The Clearing House stated that potential registrants—whether U.S. or non-U.S. and irrespective of affiliation or branch status—should not be required to apply SDR reporting rules or LTR requirements to transactions with non-U.S. counterparties.[95] It explained that for swaps with non-U.S. counterparties, these rules are transaction-specific and further, the cost of developing the necessary reporting infrastructure during the exemptive period would create disadvantages vis-à-vis those potential registrants for which delayed implementation of these requirements would be granted under the Final Order. The Clearing House, like IIB, also cited the fact that under the Proposed Guidance, many non-U.S. entities may be unexpectedly required to register as SDs but lack the operational infrastructure to comply with the reporting requirements.

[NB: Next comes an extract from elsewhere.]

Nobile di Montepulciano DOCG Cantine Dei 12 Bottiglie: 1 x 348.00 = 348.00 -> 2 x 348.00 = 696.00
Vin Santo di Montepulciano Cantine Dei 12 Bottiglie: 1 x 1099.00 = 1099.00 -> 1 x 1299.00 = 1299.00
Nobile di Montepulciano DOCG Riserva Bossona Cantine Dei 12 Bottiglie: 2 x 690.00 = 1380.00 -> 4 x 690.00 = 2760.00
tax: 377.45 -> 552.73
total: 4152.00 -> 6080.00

Several commenters also requested additional time for compliance with part 46 reporting of historical and transition swaps. For example, Citi stated that data for many historical swaps is not available in the format necessary, and that many of the relevant swaps have expired or were terminated.[96] SIFMA said that allowing additional time for compliance would not materially hinder the Commission's ability to assess systemic risk.[97] SIFMA requested that the Commission delay for all market participants part 46 historical swap reporting for a particular counterparty and asset class until 120 days after SDR reporting under part 45 is effective for that reporting counterparty and asset class in order to alleviate the difficulties associated with compliance with both reporting requirements.

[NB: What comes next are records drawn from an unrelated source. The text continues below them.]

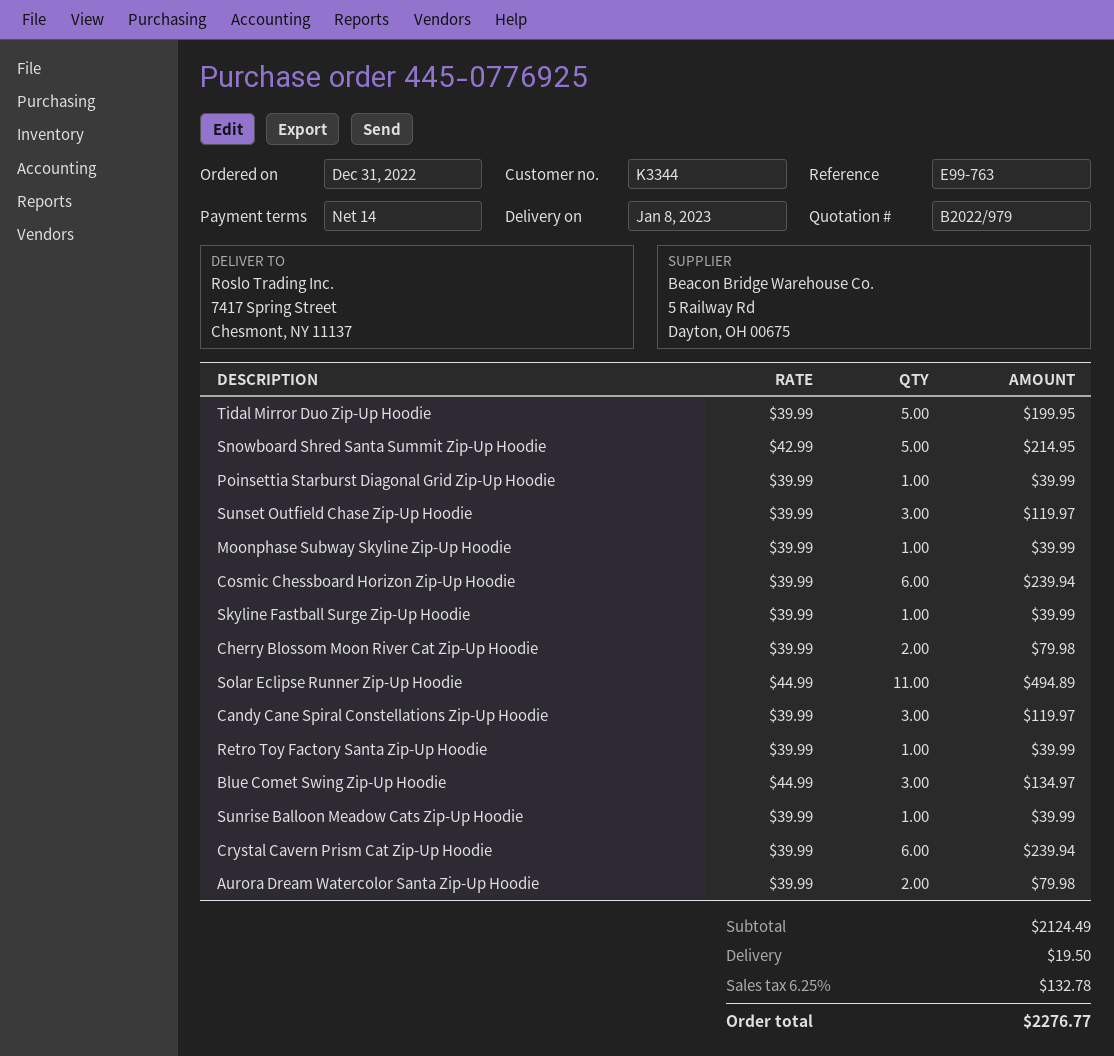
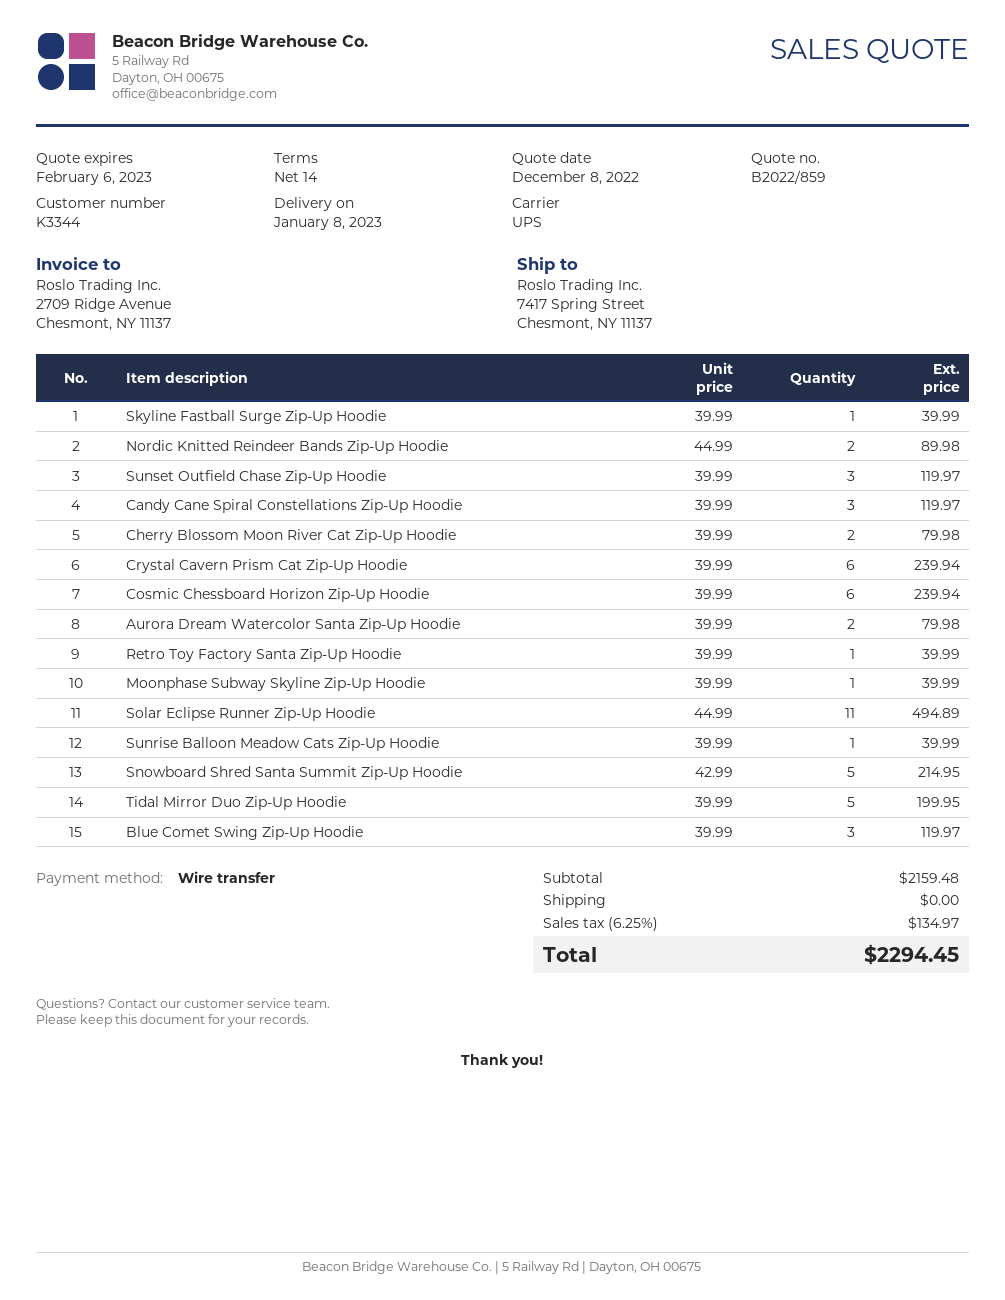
quote number: B2022/979 -> B2022/859
Poinsettia Starburst Diagonal Grid Zip-Up Hoodie: 1 x 39.99 = 39.99 -> none
Blue Comet Swing Zip-Up Hoodie: 3 x 44.99 = 134.97 -> 3 x 39.99 = 119.97
Nordic Knitted Reindeer Bands Zip-Up Hoodie: none -> 2 x 44.99 = 89.98
subtotal: 2124.49 -> 2159.48
shipping: 19.50 -> 0.00
tax: 6.25% = 132.78 -> 6.25% = 134.97
total: 2276.77 -> 2294.45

Finally, as noted above, the Proposed Order stated that the exemptive relief for SDR reporting and LTR requirements for non-U.S. registrants in their swaps with non-U.S. counterparties would not extend to non-U.S. registrants that are affiliates or subsidiaries of U.S. registrants. A number of commenters, including Deutsche Bank, recommended that the Commission eliminate the term “affiliate” and exempt non-U.S. registrants from reporting swaps with non-U.S. counterparties, except where the non-U.S. registrant is a direct subsidiary of a U.S. registrant.[98] Commenters expressed the concern that this proposed exemptive relief from SDR reporting and LTR requirements was too narrow in that it would not extend to a non-U.S. registrant by virtue of its affiliation with a U.S. SD under the common ownership of a non-U.S. person that is neither an SD nor an MSP.[99]

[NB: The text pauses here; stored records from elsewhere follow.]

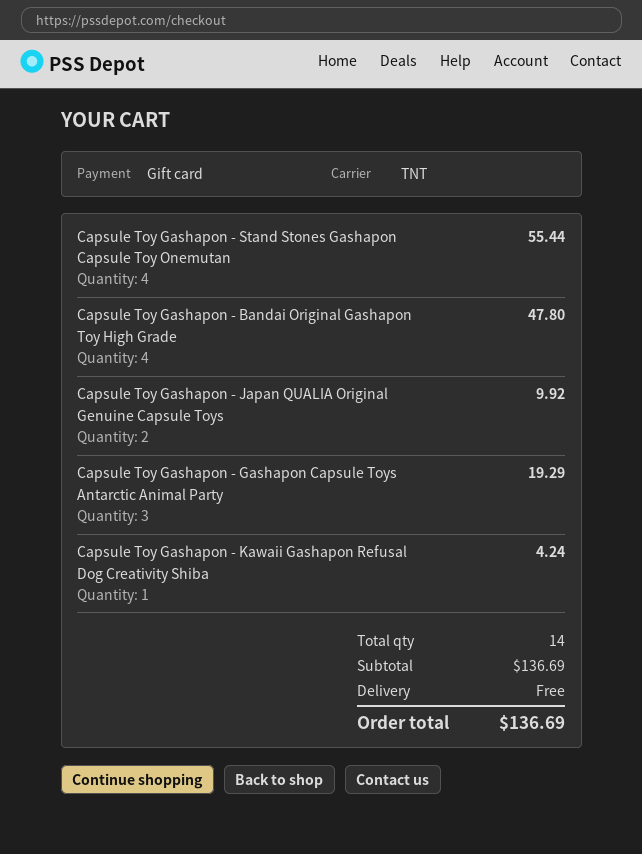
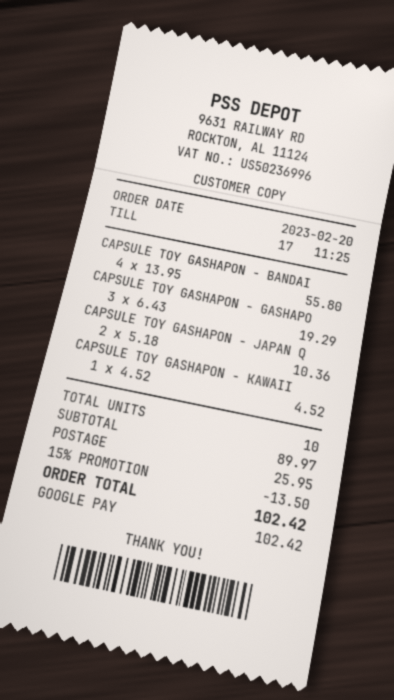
payment method: gift card -> Google Pay
Capsule Toy Gashapon - Stand Stones Gashapon Capsule Toy Onemutan: 4 for 55.44 -> none
Capsule Toy Gashapon - Bandai Original Gashapon Toy High Grade: 4 for 47.80 -> 4 for 55.80
Capsule Toy Gashapon - Japan QUALIA Original Genuine Capsule Toys: 2 for 9.92 -> 2 for 10.36
Capsule Toy Gashapon - Kawaii Gashapon Refusal Dog Creativity Shiba: 1 for 4.24 -> 1 for 4.52
total quantity: 14 -> 10
subtotal: 136.69 -> 89.97
discount: none -> 15% = 13.50
shipping: 0.00 -> 25.95
total: 136.69 -> 102.42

ii. Commission Determination on SDR Reporting and LTR Requirements
SDR reporting is a fundamental component of Dodd-Frank's objective to reduce risk, increase transparency, and promote market integrity within the financial system generally, and the swaps market in particular.[100] SDR reporting achieves the statutory objectives of transparency and enhanced price discovery by, among other things, requiring that market participants report swap transaction and pricing data to an SDR. SDR reporting also serves as a valuable regulatory tool. In particular, timely reporting of comprehensive swap transaction data to SDRs will be important to the Commission's ability to effectively monitor and address the risk exposures of individual market participants (including SDs and MSPs) and the concentration of risk within the swaps market more generally. Similarly, LTR enables the Commission to promptly and efficiently identify significant traders and collect data on their trading activity so that the Commission can reconstruct market events, conduct investigations, and bring enforcement actions as Start Printed Page 871appropriate. In short, SDR reporting and LTR requirements are vital to ensuring that the Commission has a comprehensive and accurate picture of market activities in order to fulfill its regulatory mandate, including systemic risk mitigation, market monitoring, and market abuse prevention.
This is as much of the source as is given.